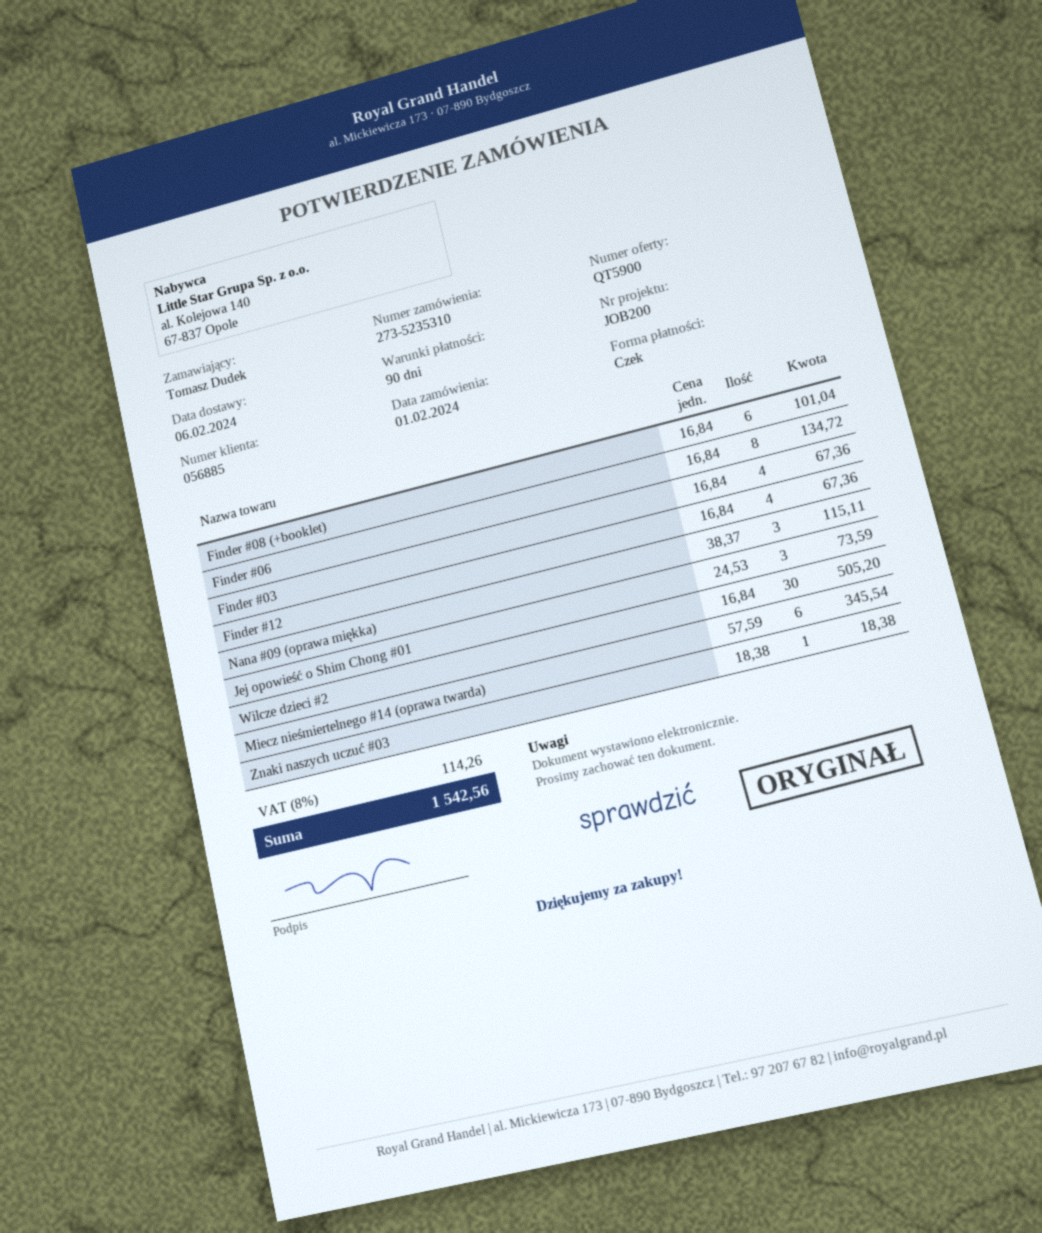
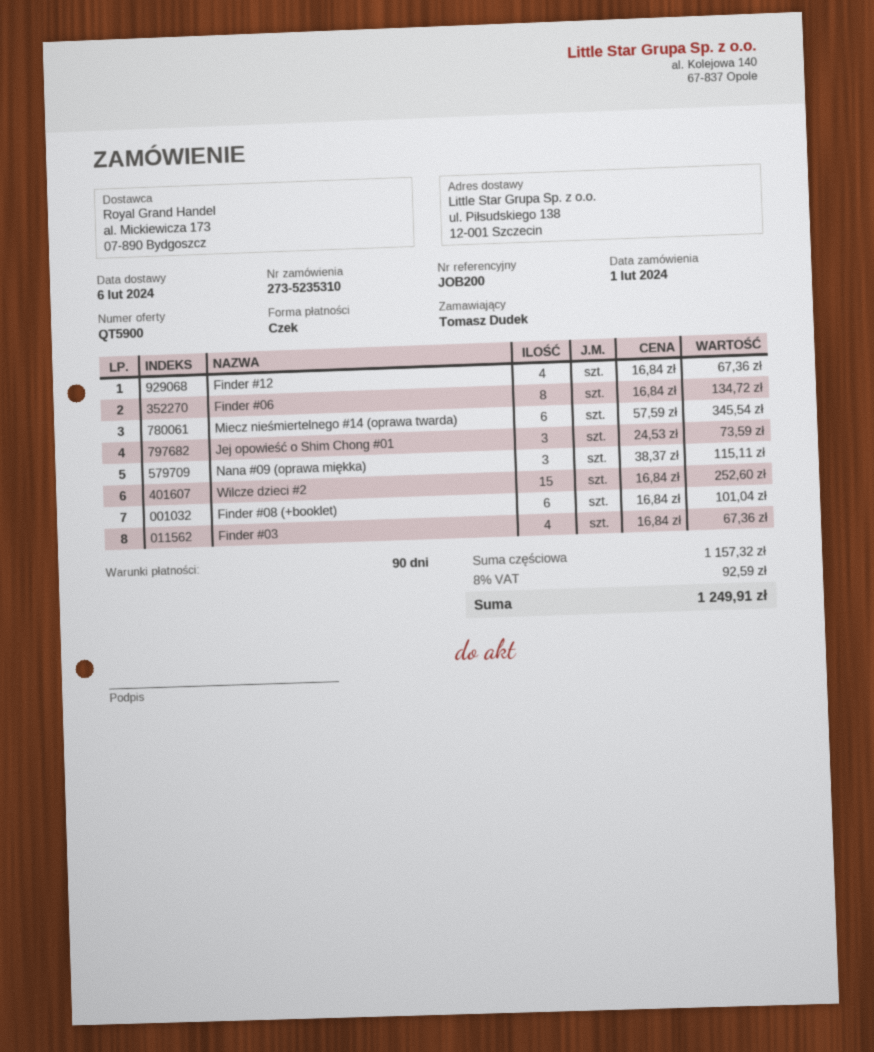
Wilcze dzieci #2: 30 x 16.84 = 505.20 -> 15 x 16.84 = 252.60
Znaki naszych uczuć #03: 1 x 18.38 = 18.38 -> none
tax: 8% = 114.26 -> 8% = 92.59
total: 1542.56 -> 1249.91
--*--
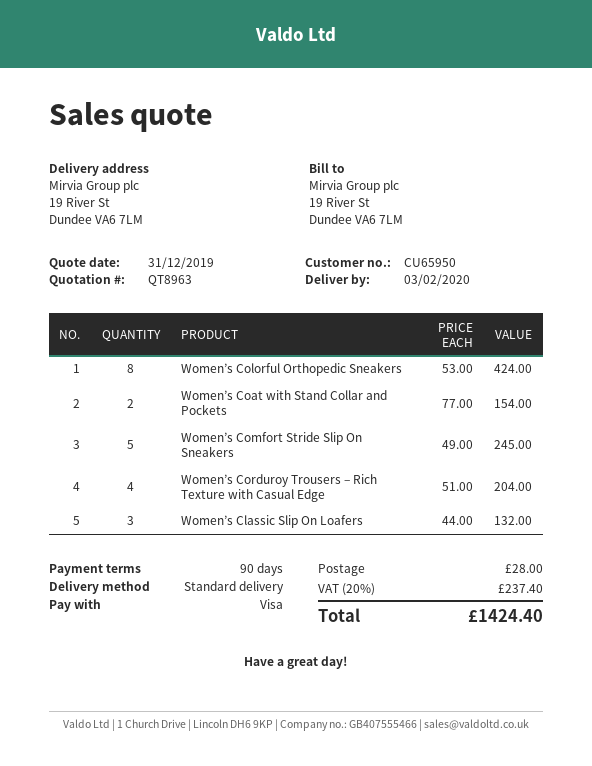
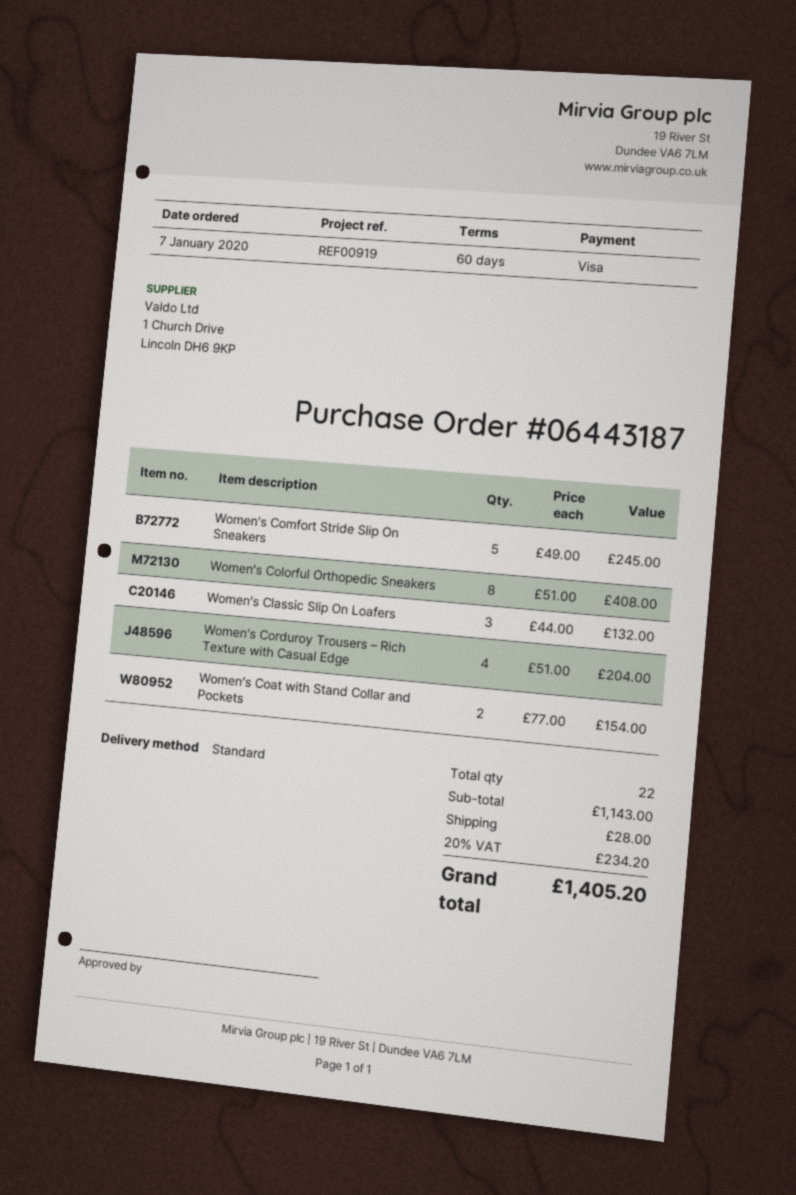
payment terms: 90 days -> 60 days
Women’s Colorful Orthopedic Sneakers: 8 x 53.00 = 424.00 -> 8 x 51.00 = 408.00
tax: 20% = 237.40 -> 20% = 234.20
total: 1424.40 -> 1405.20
--*--
_EXERCISE REQUIREMENTS_
The lines to extract from the data above begin with the line containing "Wilcze dzieci #2: 30" and end with the line containing "total: 1542.56 -> 1249.91". Extract them exactly, including both.

_REPLY_
Wilcze dzieci #2: 30 x 16.84 = 505.20 -> 15 x 16.84 = 252.60
Znaki naszych uczuć #03: 1 x 18.38 = 18.38 -> none
tax: 8% = 114.26 -> 8% = 92.59
total: 1542.56 -> 1249.91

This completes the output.